GIVEN ENTRIES —
- - -

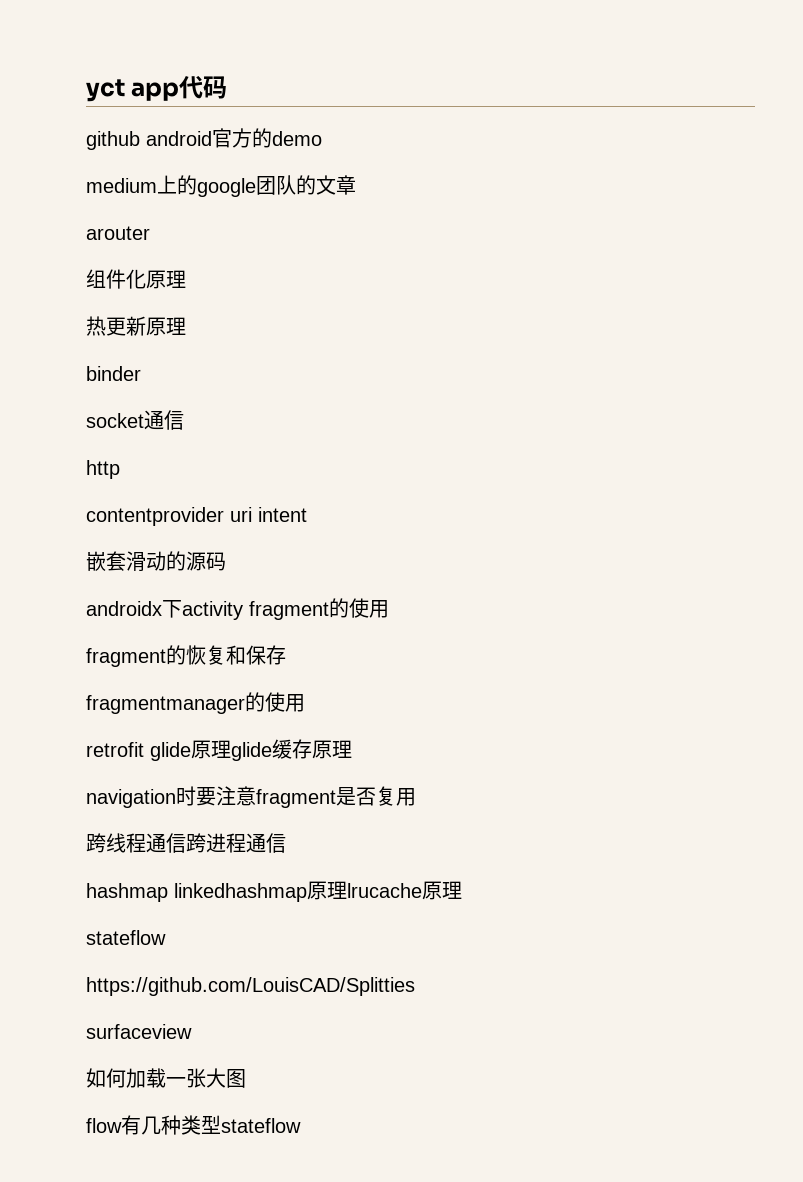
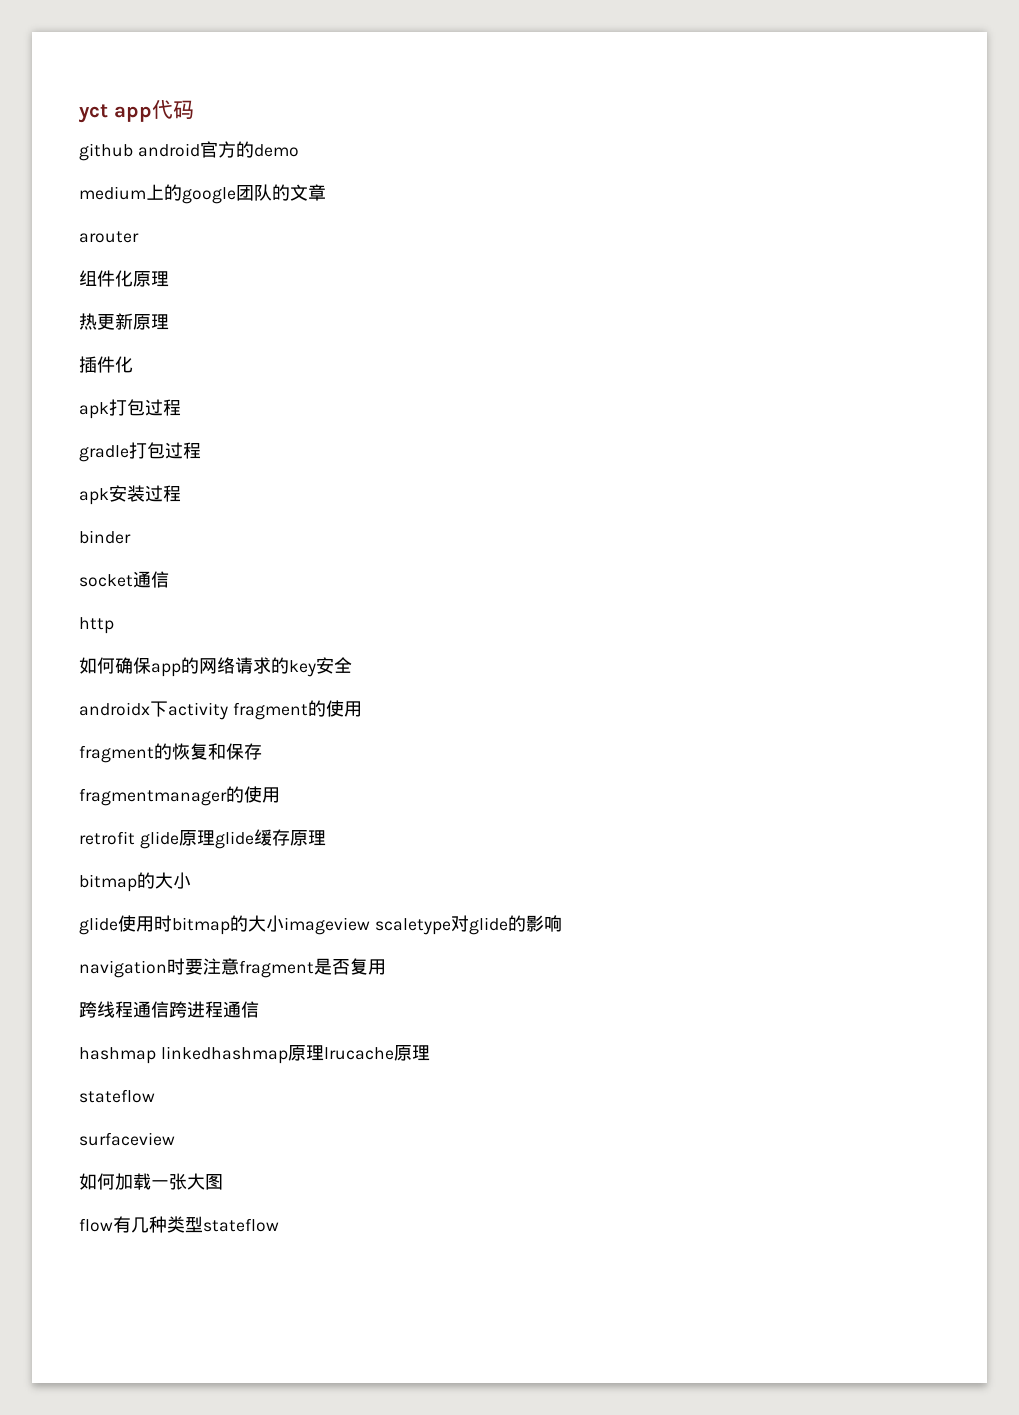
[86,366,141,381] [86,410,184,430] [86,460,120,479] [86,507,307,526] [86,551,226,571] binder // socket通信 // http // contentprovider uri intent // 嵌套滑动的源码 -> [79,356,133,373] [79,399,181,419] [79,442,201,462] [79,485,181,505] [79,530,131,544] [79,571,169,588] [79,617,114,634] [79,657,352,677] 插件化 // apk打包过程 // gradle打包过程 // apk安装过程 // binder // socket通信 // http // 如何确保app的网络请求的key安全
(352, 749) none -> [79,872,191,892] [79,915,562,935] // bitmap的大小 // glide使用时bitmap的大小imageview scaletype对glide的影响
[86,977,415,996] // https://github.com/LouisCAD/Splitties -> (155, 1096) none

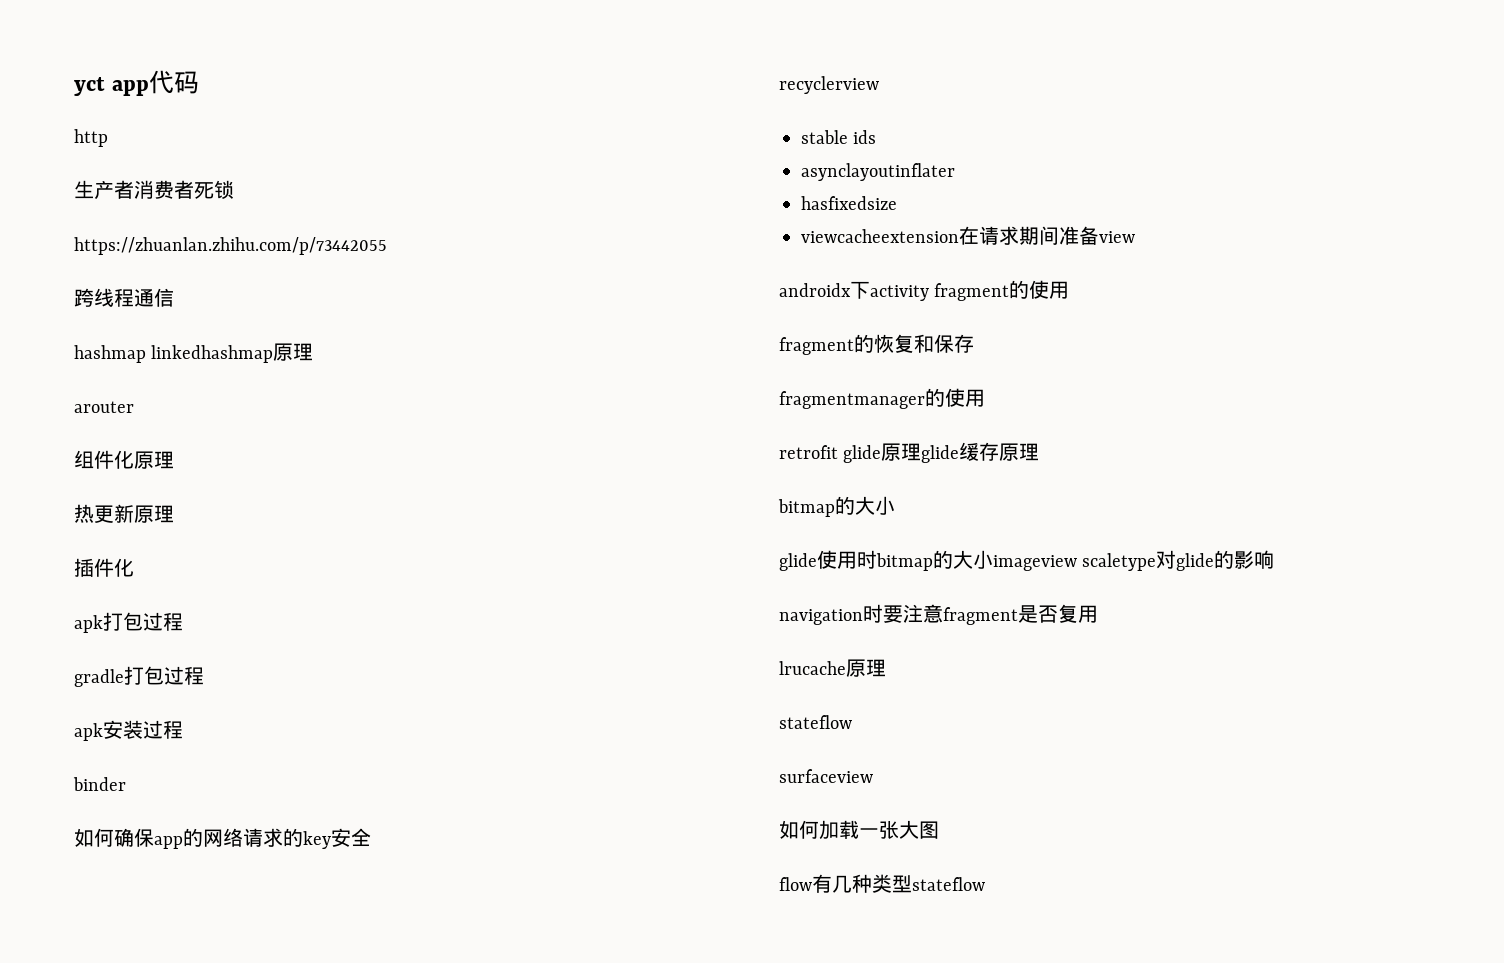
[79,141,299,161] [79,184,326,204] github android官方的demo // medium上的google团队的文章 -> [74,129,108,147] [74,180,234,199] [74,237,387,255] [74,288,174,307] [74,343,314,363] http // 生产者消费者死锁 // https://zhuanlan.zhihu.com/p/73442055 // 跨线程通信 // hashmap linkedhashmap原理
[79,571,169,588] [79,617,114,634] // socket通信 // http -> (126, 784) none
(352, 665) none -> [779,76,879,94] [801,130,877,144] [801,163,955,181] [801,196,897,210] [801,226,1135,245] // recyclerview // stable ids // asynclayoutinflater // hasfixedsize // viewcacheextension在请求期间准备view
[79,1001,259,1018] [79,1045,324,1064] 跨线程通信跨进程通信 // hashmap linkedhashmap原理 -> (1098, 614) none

- - -

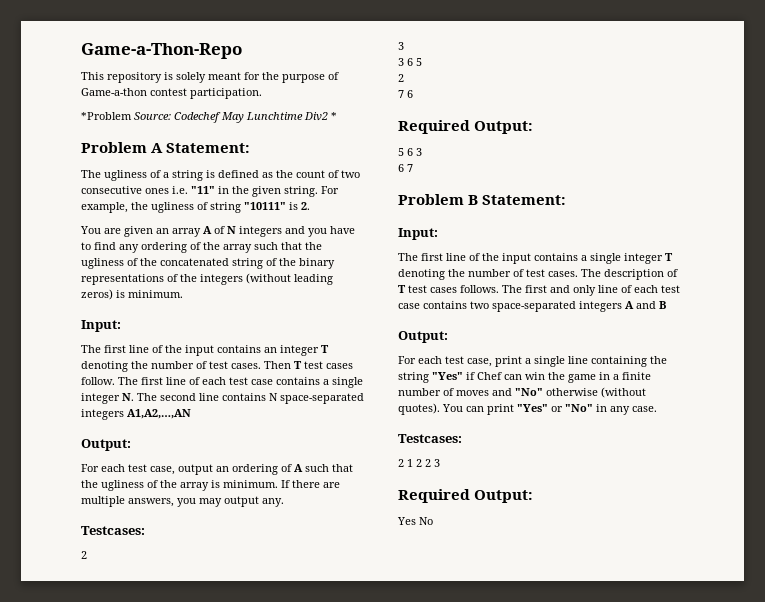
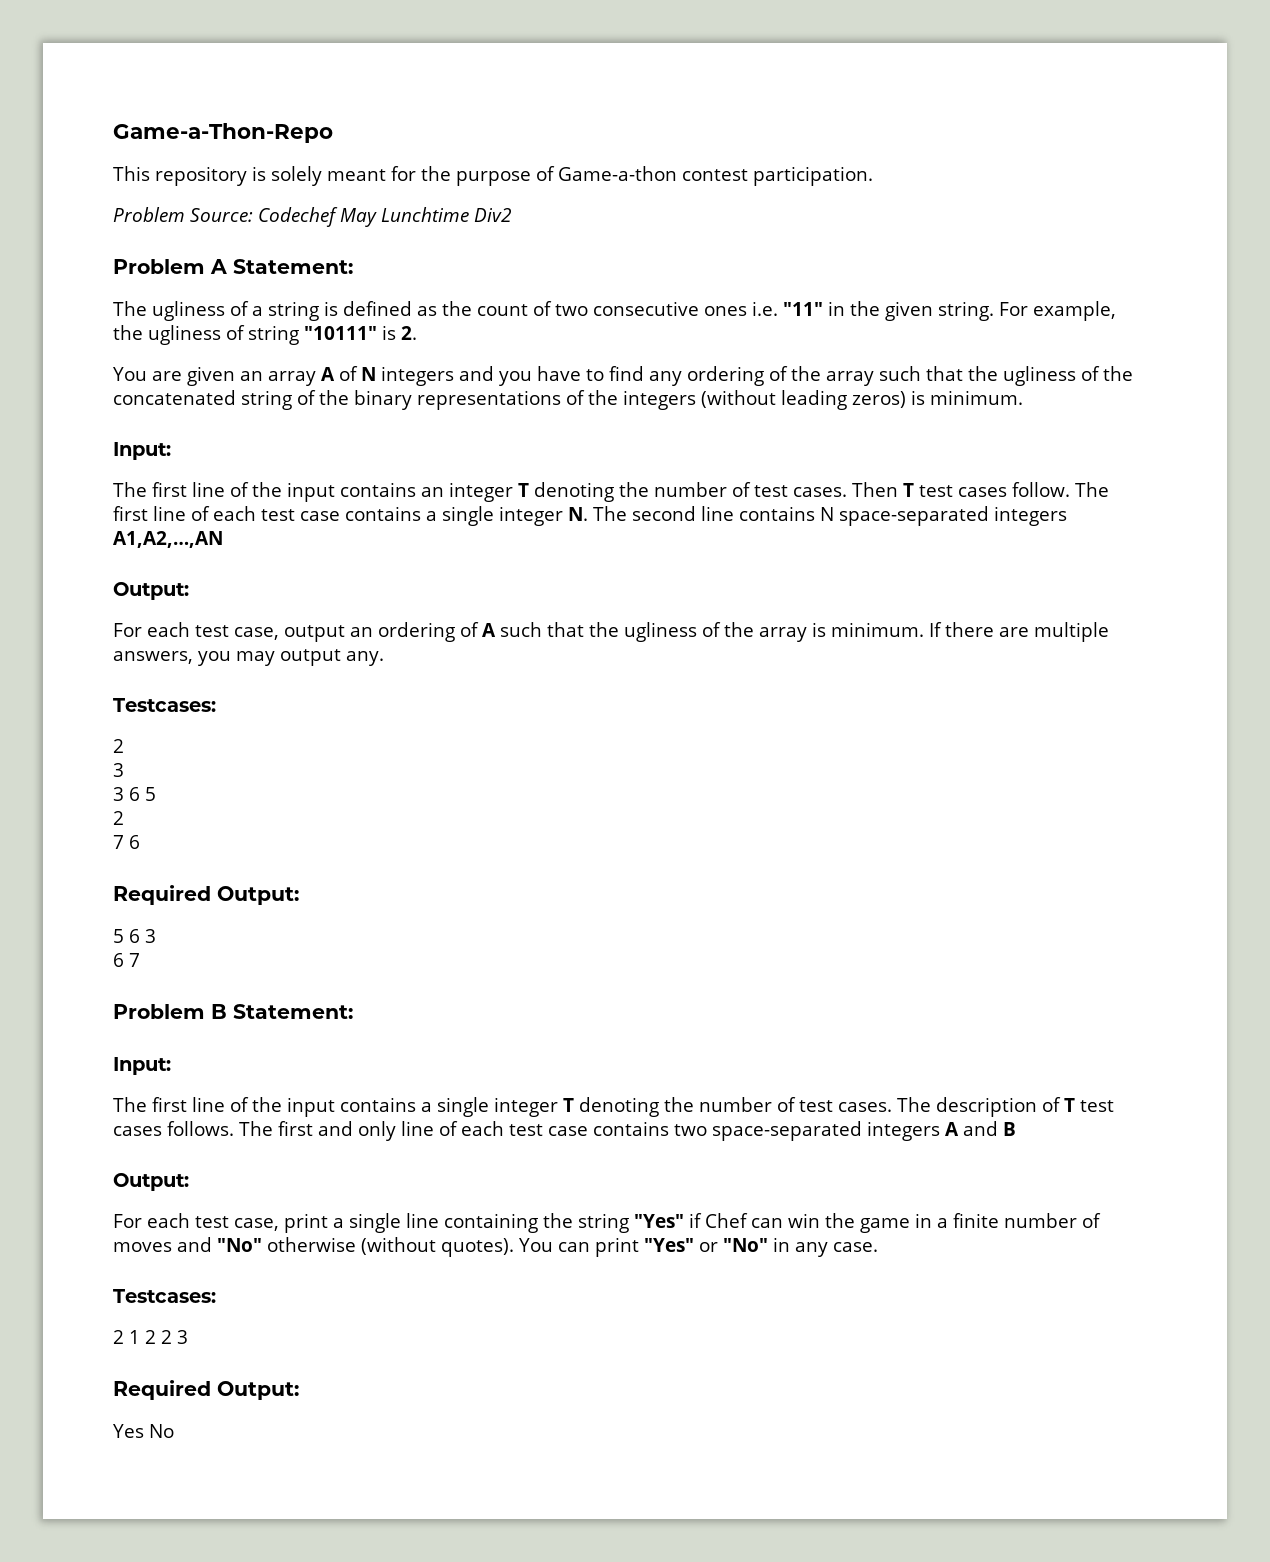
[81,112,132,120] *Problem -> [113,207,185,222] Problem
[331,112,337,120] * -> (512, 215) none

- - -

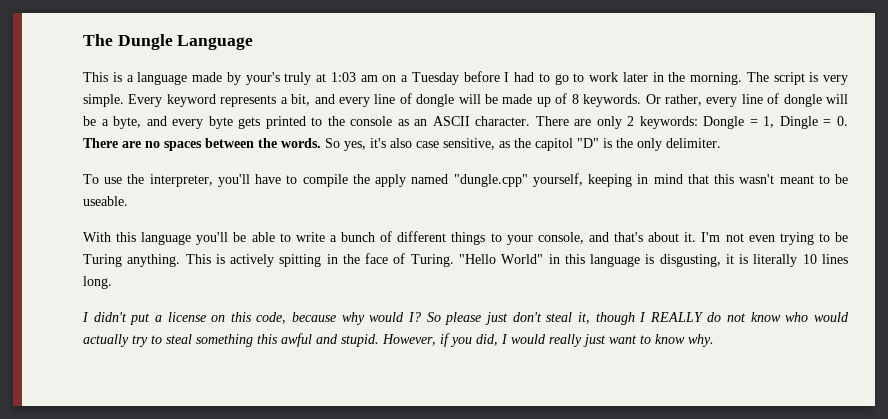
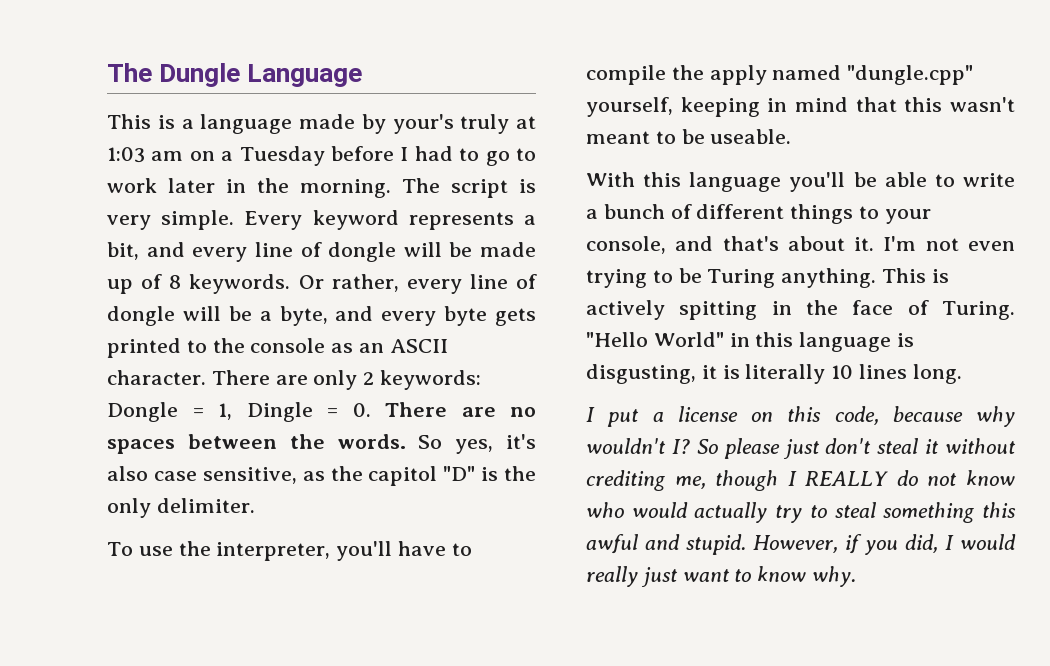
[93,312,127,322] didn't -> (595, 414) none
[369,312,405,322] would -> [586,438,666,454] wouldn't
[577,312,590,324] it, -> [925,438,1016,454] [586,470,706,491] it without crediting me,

- - -

TASK REQUIREMENTS — Give back exactly the lines above from the one with "[86,977,415,996] // https://github.com/LouisCAD/Splitties" through the one with "[79,1001,259,1018] [79,1045,324,1064] 跨线程通信跨进程通信", both included. Pictures don't belong in the copy.

WORKED SOLUTION —
[86,977,415,996] // https://github.com/LouisCAD/Splitties -> (155, 1096) none

[79,141,299,161] [79,184,326,204] github android官方的demo // medium上的google团队的文章 -> [74,129,108,147] [74,180,234,199] [74,237,387,255] [74,288,174,307] [74,343,314,363] http // 生产者消费者死锁 // https://zhuanlan.zhihu.com/p/73442055 // 跨线程通信 // hashmap linkedhashmap原理
[79,571,169,588] [79,617,114,634] // socket通信 // http -> (126, 784) none
(352, 665) none -> [779,76,879,94] [801,130,877,144] [801,163,955,181] [801,196,897,210] [801,226,1135,245] // recyclerview // stable ids // asynclayoutinflater // hasfixedsize // viewcacheextension在请求期间准备view
[79,1001,259,1018] [79,1045,324,1064] 跨线程通信跨进程通信 // hashmap linkedhashmap原理 -> (1098, 614) none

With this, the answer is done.